The Eagles are 3-5 in part because McNabb -- the most important player on the field, as is every quarterback -- hasn't played consistently well, and they are 3-5 for a lot of other reasons, too. Reid was right on Monday when he said that the entire offense shared in the blame of Sunday's loss to Dallas. There were dropped passes. There was shoddy protection. There was a running game that, at a critical moment late in the first half, failed to convert on a second-and-2 run and then a third-and-1 run. What happened to the offensive in that sequence or, for that matter, in the first half of the season?
Defensively, the Eagles were pushed all over the field, an especially disconcerting turn of events after a really solid first seven games. Lito Sheppard's interception was about the only "big play" of the game for the defense.
Special teams? Nothing special, again. Decent. The coverage groups were OK and the return game was average. On a day when some NFL teams had huge plays on returns, the Eagles were in the realm of average.
See, that's the problem with this team. No group has stepped up through eight games to take a game by the throat and win it. Every player seems to look around and wonder where the next big play is coming from instead of stepping up and making it himself. Does it appear to you that this team plays for each other, that there is a certifiable rally-around-the-team spirit here?
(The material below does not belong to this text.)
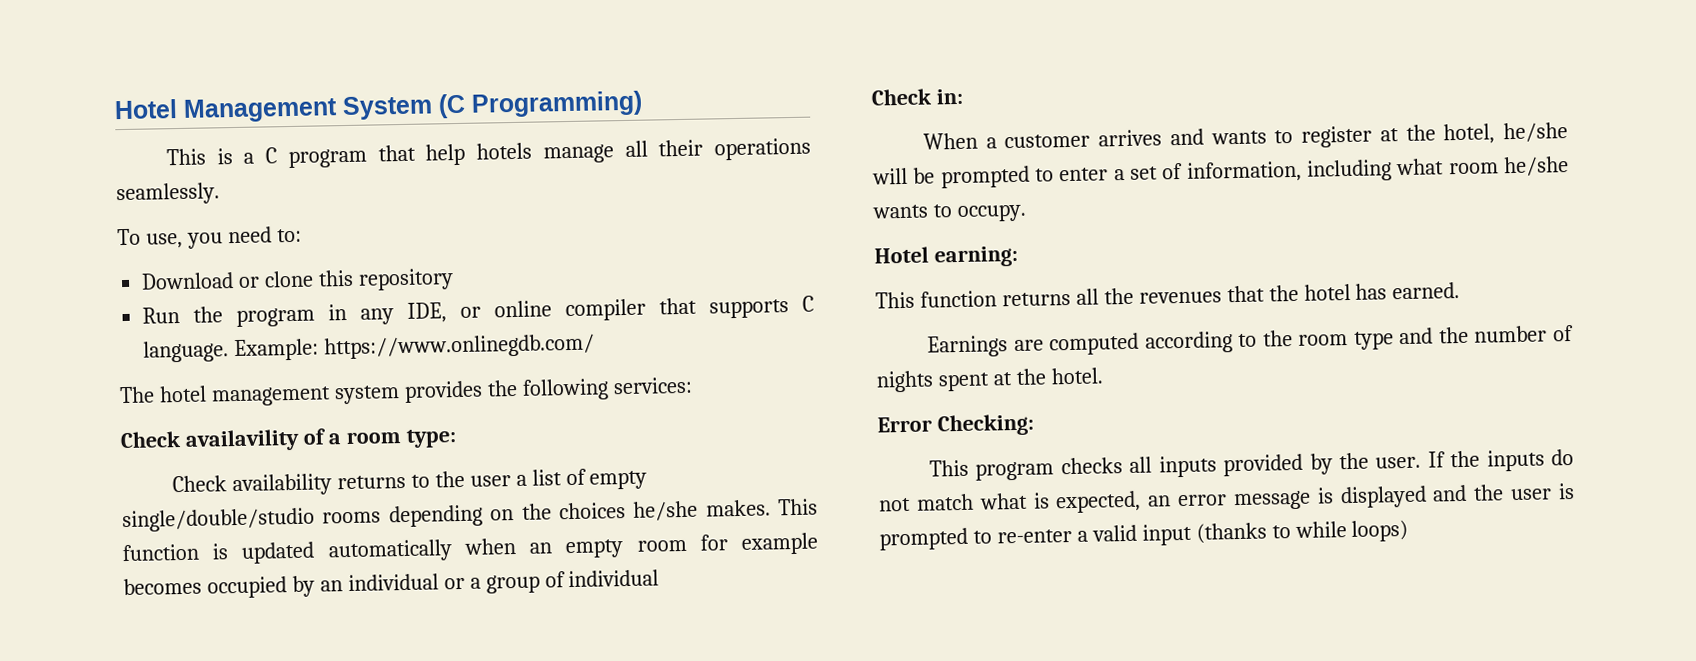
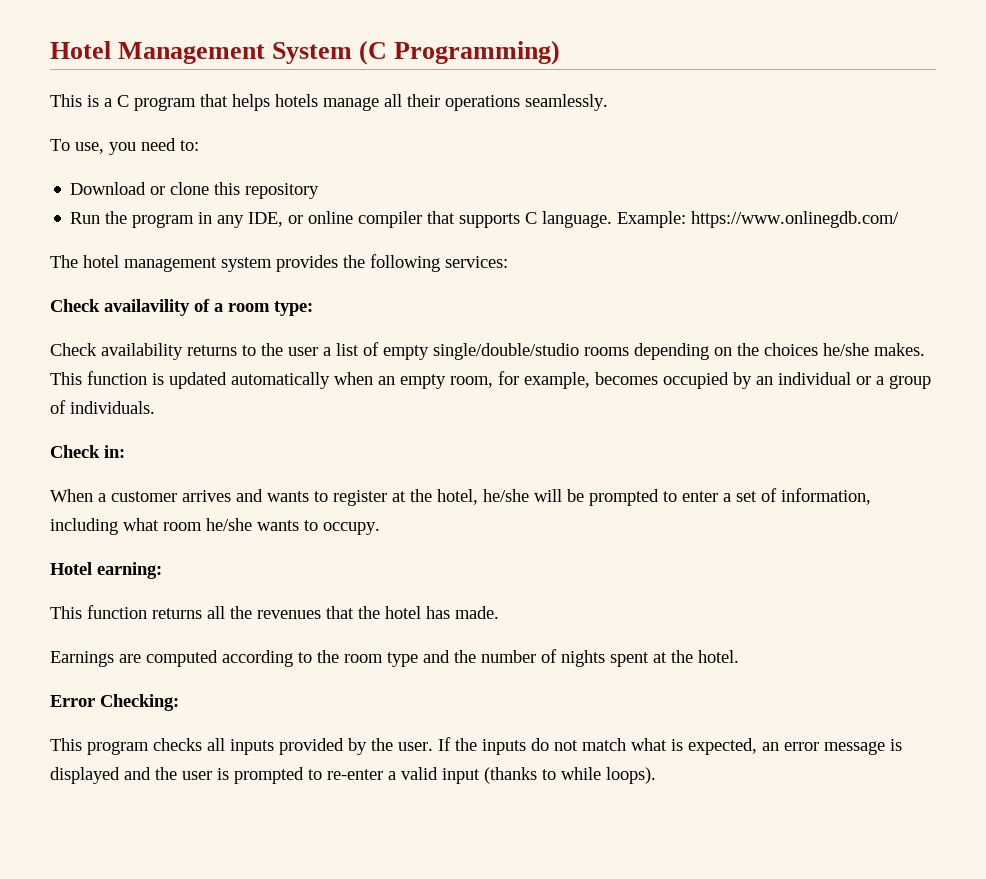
[425,143,466,166] help -> [232,94,270,111] helps
[636,532,819,555] room for example -> [450,371,590,389] room, for example,
[568,569,660,588] individual -> [70,401,155,414] individuals.
[1392,281,1461,300] earned. -> [455,606,499,619] made.
[1351,519,1409,542] loops) -> [606,767,656,784] loops).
It is an intangible that is impossible to measure, of course. The Eagles looked slow and old and undersized on Sunday night as they chased the Cowboys around the field. I refuse to believe that the Eagles are as bad as they showed on Sunday, but the reality is that the Eagles are a 3-5 team and …. oh, the heck with the bloody reality.
What I want to see from this point forward is a team that feels threatened, that feels that jobs are on the line, which they very well should be. It's almost embarrassing to ask for something that should be so innate from the very first day of the very first workout way back in the spring, but that is what this season has come to.
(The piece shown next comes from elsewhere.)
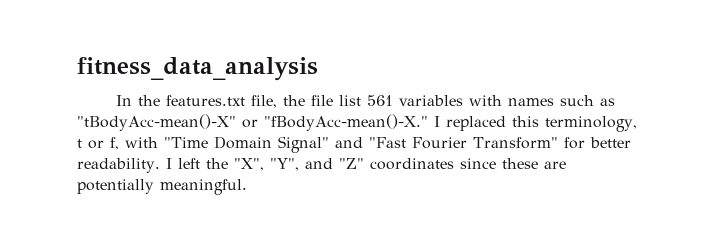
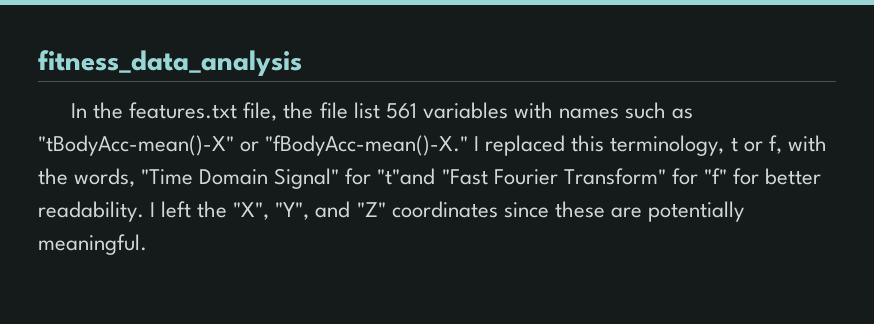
(158, 142) none -> [38,168,136,187] the words,
[335,137,363,148] and -> [345,168,436,185] for "t"and
(585, 143) none -> [703,168,759,185] "f" for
Anyway, back to making drastic moves. I'm not in favor of making a change at quarterback. I think McNabb is the guy here for now and for the foreseeable future. Until somebody else proves he is better than McNabb, No. 5 should be the guy.
However, I am in favor of making sure every player understands he is on alert, McNabb included. If that means the coaching staff intends to give some of the less-experienced Eagles a chance to play, hey, go for it. Give the kids a look and see how they react. If the coaches, for that matter, decide to take more of a "go for it" attitude as it relates to their play-calling or decision-making – I hereby pledge to support every go-for-the-first-down move on every fourth-and-1 play from here on out, no matter where the Eagles are on the field – in these next eight weeks, I'm in.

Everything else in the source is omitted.